● **What to do**
All lines from the first line of the material up to and including the line with "- Furthermore it" must be copied exactly, and no others.
*** Opening of Information shown ***
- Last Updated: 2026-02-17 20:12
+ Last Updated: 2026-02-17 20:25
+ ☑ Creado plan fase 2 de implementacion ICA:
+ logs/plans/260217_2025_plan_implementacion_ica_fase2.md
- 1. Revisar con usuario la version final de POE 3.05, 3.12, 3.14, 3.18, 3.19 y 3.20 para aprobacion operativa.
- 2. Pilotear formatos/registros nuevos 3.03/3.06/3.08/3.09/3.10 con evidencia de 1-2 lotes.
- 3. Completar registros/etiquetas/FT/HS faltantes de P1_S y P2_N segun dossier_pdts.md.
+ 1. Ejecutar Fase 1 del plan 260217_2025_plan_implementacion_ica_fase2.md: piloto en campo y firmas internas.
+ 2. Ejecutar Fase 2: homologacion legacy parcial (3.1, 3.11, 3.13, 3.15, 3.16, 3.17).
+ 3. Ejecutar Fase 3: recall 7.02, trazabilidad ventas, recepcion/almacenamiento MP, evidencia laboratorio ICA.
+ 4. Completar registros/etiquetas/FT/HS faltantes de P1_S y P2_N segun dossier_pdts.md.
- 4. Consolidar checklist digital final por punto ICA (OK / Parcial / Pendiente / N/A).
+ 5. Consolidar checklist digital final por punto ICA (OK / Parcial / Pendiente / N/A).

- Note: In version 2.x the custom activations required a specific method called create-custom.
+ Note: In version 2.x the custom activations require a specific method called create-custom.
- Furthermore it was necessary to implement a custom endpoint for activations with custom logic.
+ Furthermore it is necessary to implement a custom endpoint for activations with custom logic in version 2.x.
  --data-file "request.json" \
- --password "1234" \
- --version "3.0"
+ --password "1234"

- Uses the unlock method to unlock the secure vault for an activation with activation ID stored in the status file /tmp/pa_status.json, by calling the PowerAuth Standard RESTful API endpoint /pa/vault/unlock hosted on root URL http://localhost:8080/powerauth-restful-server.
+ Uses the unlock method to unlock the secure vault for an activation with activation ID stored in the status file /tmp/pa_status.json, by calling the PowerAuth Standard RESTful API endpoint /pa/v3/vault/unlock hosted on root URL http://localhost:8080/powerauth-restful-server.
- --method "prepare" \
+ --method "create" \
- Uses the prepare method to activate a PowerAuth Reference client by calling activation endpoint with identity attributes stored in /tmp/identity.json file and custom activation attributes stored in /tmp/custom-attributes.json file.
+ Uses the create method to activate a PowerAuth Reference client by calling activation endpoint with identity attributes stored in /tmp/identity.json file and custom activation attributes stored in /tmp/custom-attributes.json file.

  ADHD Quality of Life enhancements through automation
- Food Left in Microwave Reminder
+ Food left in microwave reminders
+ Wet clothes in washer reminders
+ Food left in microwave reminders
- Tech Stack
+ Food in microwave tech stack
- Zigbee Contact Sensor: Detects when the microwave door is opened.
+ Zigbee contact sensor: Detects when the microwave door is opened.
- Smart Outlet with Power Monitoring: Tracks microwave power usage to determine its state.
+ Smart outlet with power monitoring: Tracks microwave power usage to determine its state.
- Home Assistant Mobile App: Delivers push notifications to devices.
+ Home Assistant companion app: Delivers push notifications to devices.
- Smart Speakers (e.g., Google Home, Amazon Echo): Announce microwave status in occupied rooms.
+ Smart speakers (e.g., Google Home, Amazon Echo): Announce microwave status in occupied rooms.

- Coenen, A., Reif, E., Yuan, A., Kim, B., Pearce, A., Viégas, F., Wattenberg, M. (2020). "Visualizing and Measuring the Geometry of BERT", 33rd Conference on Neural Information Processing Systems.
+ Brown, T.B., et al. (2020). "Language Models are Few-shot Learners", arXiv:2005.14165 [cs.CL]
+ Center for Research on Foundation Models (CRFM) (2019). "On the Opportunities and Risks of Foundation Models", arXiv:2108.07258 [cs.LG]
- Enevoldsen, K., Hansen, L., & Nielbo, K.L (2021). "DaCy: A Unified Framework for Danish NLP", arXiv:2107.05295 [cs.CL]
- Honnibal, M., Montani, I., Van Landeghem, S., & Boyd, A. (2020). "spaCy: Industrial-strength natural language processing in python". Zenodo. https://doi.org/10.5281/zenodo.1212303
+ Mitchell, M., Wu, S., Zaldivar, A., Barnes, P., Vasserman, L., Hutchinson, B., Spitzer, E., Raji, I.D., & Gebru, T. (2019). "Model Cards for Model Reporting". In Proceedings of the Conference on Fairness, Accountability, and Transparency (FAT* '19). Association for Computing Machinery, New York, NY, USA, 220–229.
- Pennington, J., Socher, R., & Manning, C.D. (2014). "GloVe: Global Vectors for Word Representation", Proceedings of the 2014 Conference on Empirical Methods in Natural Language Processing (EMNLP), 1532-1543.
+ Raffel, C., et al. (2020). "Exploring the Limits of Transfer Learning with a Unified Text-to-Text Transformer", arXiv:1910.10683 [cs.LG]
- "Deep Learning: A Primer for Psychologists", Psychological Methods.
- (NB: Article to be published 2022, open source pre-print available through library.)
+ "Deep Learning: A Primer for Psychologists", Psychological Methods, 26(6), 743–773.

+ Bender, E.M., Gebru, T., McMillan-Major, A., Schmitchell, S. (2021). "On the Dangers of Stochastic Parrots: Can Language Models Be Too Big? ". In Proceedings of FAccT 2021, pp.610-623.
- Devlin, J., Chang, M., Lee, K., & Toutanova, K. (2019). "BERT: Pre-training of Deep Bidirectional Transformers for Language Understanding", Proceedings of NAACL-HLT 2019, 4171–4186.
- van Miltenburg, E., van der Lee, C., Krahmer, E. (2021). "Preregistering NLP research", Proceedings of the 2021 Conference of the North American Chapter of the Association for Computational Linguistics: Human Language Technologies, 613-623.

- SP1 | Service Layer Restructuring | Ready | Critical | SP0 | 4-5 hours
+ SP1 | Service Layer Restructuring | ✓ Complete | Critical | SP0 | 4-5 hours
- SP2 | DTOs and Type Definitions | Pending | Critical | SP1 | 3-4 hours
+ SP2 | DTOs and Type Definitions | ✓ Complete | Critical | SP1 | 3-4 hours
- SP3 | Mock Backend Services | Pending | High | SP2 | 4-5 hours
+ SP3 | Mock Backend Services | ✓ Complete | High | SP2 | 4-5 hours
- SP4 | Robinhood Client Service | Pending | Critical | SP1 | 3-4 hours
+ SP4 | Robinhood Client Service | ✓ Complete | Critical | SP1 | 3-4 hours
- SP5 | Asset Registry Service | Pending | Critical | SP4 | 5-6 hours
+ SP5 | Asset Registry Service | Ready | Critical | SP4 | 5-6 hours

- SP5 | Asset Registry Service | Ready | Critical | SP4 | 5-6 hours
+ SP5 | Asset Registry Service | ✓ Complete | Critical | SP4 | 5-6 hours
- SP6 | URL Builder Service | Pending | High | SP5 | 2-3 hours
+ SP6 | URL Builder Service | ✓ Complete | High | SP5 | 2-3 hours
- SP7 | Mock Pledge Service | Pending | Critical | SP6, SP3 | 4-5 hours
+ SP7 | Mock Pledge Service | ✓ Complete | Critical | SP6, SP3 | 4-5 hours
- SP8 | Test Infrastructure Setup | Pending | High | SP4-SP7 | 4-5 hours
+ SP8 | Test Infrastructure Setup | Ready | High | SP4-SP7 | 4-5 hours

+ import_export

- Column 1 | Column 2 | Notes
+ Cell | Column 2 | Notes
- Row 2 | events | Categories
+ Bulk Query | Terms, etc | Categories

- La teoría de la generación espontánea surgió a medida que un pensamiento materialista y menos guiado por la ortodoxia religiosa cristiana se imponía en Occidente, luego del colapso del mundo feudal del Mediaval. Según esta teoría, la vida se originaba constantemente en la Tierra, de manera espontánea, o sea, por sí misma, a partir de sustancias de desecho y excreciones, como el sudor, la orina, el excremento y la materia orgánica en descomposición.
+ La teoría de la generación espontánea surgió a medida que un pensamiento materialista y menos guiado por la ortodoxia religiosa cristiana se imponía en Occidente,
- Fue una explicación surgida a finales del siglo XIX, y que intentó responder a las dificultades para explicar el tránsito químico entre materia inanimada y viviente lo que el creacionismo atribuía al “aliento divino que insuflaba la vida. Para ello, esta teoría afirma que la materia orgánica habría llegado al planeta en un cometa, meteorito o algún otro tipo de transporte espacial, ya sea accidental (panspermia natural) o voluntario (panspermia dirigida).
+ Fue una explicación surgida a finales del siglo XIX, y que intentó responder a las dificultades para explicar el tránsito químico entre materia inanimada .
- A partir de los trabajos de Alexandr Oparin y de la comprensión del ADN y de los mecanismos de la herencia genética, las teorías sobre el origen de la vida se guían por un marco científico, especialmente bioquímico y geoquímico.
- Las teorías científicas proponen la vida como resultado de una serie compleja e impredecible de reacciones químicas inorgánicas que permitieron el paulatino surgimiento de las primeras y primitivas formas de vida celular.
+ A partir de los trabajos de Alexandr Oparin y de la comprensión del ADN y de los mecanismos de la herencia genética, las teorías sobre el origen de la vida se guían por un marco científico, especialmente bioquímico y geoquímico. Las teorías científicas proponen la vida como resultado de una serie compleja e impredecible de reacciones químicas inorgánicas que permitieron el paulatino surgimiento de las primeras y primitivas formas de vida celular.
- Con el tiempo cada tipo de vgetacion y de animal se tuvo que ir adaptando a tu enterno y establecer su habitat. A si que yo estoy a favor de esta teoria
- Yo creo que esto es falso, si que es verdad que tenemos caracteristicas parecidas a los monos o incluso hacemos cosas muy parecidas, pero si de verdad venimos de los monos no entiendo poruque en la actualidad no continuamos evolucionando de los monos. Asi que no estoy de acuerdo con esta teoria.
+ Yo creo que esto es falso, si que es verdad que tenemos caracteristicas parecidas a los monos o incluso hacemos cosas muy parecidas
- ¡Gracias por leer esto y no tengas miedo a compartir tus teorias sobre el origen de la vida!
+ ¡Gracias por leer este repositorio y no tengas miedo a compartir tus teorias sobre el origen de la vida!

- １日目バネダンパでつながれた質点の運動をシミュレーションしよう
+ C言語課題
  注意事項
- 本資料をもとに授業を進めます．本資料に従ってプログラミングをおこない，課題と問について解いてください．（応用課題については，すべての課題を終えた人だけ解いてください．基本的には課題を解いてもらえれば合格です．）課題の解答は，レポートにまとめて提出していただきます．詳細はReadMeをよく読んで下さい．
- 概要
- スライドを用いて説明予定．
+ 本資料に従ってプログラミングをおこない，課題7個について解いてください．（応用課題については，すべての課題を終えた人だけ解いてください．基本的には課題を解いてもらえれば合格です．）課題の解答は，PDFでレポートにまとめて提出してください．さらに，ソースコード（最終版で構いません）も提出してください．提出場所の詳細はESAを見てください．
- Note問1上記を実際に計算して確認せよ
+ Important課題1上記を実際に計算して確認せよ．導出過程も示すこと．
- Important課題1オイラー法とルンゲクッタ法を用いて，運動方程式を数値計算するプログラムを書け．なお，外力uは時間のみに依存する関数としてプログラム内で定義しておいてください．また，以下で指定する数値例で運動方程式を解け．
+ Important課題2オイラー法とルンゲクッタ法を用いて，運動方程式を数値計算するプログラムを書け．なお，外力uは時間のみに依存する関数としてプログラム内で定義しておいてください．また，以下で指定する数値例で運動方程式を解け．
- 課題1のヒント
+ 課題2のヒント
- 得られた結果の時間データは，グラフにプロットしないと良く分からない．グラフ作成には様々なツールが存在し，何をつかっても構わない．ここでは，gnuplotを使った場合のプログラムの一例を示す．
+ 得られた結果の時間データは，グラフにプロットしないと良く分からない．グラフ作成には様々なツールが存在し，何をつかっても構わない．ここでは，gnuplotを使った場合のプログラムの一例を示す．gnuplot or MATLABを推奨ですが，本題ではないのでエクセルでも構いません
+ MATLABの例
*** Close of Information shown ***
● **Exercise result**
- Last Updated: 2026-02-17 20:12
+ Last Updated: 2026-02-17 20:25
+ ☑ Creado plan fase 2 de implementacion ICA:
+ logs/plans/260217_2025_plan_implementacion_ica_fase2.md
- 1. Revisar con usuario la version final de POE 3.05, 3.12, 3.14, 3.18, 3.19 y 3.20 para aprobacion operativa.
- 2. Pilotear formatos/registros nuevos 3.03/3.06/3.08/3.09/3.10 con evidencia de 1-2 lotes.
- 3. Completar registros/etiquetas/FT/HS faltantes de P1_S y P2_N segun dossier_pdts.md.
+ 1. Ejecutar Fase 1 del plan 260217_2025_plan_implementacion_ica_fase2.md: piloto en campo y firmas internas.
+ 2. Ejecutar Fase 2: homologacion legacy parcial (3.1, 3.11, 3.13, 3.15, 3.16, 3.17).
+ 3. Ejecutar Fase 3: recall 7.02, trazabilidad ventas, recepcion/almacenamiento MP, evidencia laboratorio ICA.
+ 4. Completar registros/etiquetas/FT/HS faltantes de P1_S y P2_N segun dossier_pdts.md.
- 4. Consolidar checklist digital final por punto ICA (OK / Parcial / Pendiente / N/A).
+ 5. Consolidar checklist digital final por punto ICA (OK / Parcial / Pendiente / N/A).

- Note: In version 2.x the custom activations required a specific method called create-custom.
+ Note: In version 2.x the custom activations require a specific method called create-custom.
- Furthermore it was necessary to implement a custom endpoint for activations with custom logic.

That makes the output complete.